I believe there are.

One is to gauge where we are and where we’ve been. This is maybe the most useful comparison to make so long as we do it without self-judgment and self-recriminations. Am I healthier today? How do I feel now compared to, say, five years ago? If the answer is yes, you feel it in your heart. You may feel a sense of peace, a lightness or lightheartedness, of appreciation for what life offers, for your own particular experience of the world, no matter the shade of the experience, dark or light.

If the answer is no, then you need to decide where to work. I suppose feeling good about oneself comes primarily from spending a lot of time alone with oneself, to know whatever it might be that you need to know: I’m good. I’m a good person. I’m attractive in my own way. I have enough. I appreciate the life I’ve been given. I allow the highest good for me to come forth.
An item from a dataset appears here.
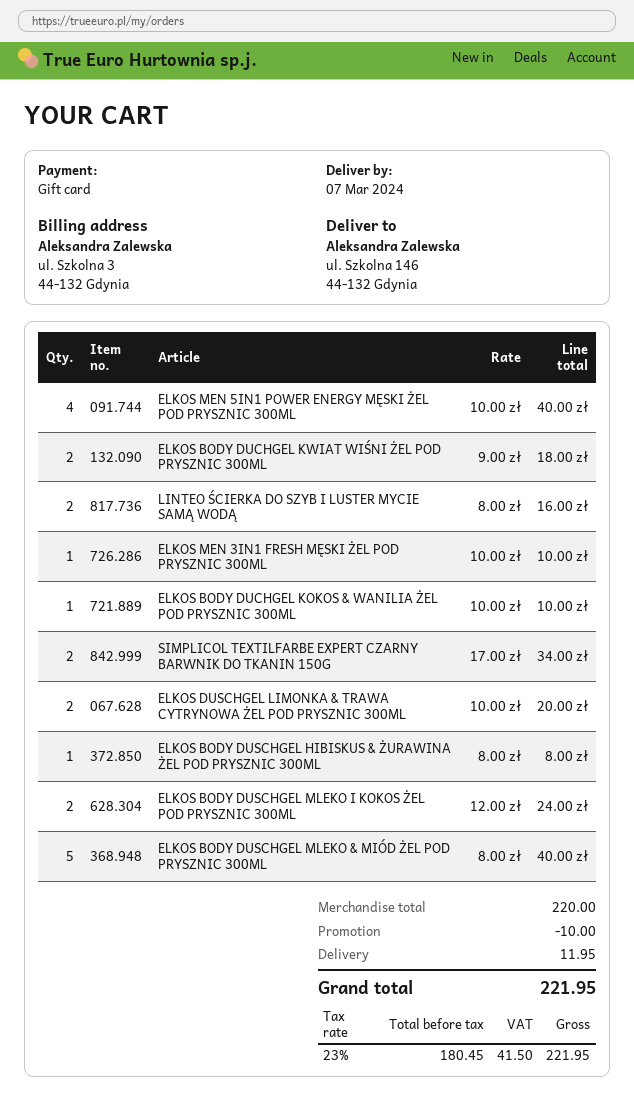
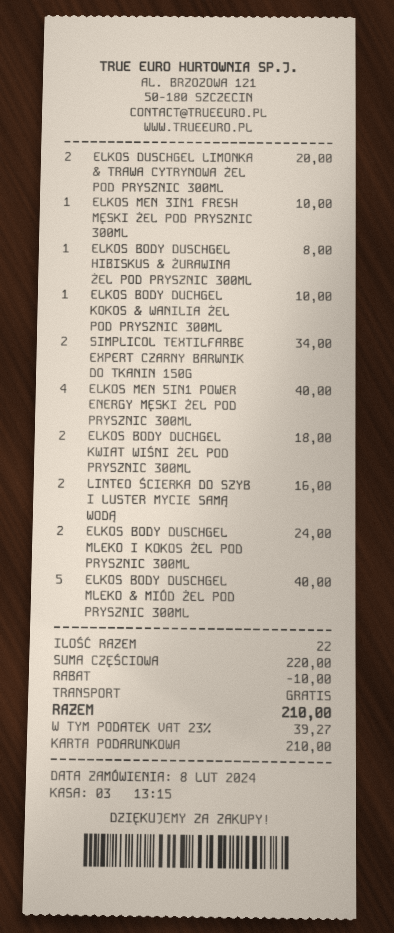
shipping: 11.95 -> 0.00
tax: 23% = 41.50 -> 23% = 39.27
total: 221.95 -> 210.00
It’s important that we do this for our sanity, for our health. Comparing ourselves with others, we will always fall short. Always. If we persist in making such comparisons and if we persist in allowing these to drive us, we find ourselves on the far side of the human function curve where the gap between our actual ability—whatever it may concern—and our intended performance begins to expand and we, as the Institute of HeartMath points out, neglect our need for rest, create more inner turmoil, and eventually head into a state of depletion.
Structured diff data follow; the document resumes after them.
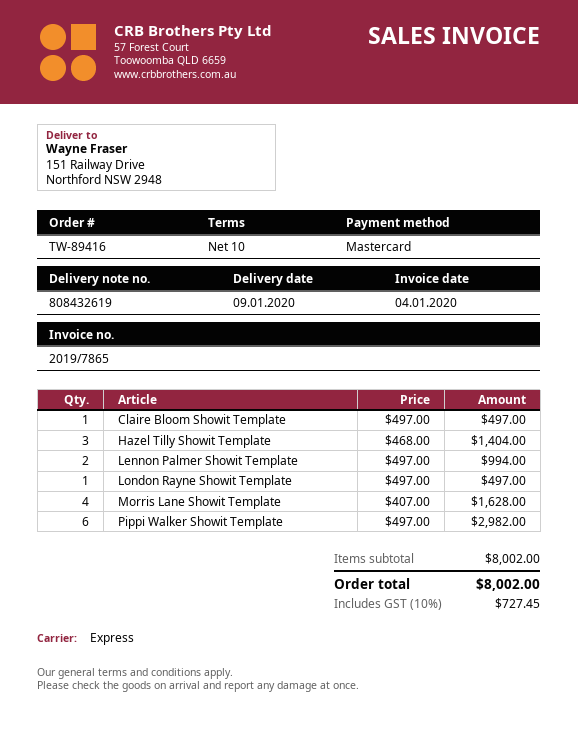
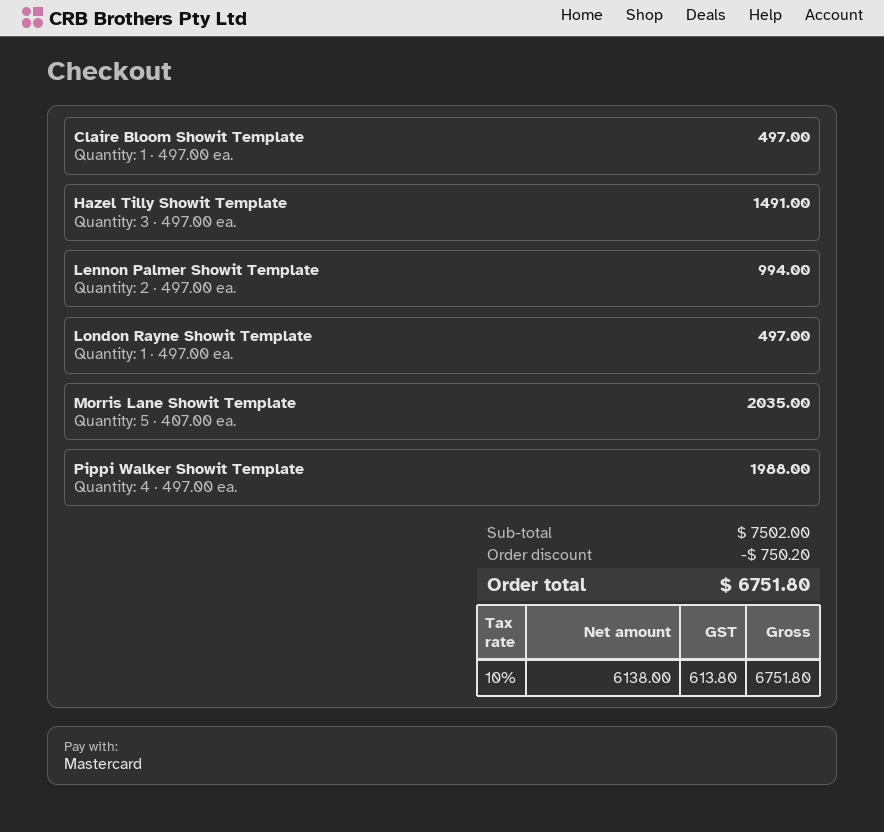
Hazel Tilly Showit Template: 3 x 468.00 = 1404.00 -> 3 x 497.00 = 1491.00
Morris Lane Showit Template: 4 x 407.00 = 1628.00 -> 5 x 407.00 = 2035.00
Pippi Walker Showit Template: 6 x 497.00 = 2982.00 -> 4 x 497.00 = 1988.00
subtotal: 8002.00 -> 7502.00
discount: none -> 750.20
tax: 10% = 727.45 -> 10% = 613.80
total: 8002.00 -> 6751.80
I have seldom been satisfied with anything that I have achieved. I feel sad as I consider this now, because my lack of satisfaction has certainly made my life less joyous than it could be. Even one of my mentors used to say, “You’re only as good as what you write next.”

Reading that back now, it seems silly to me. And, yet, I know quite well where it comes from. In future posts, I’ll explore how to turn around the conflict that stems from the head’s “It needs to be this way,” and the heart’s pursuit of living moment to moment.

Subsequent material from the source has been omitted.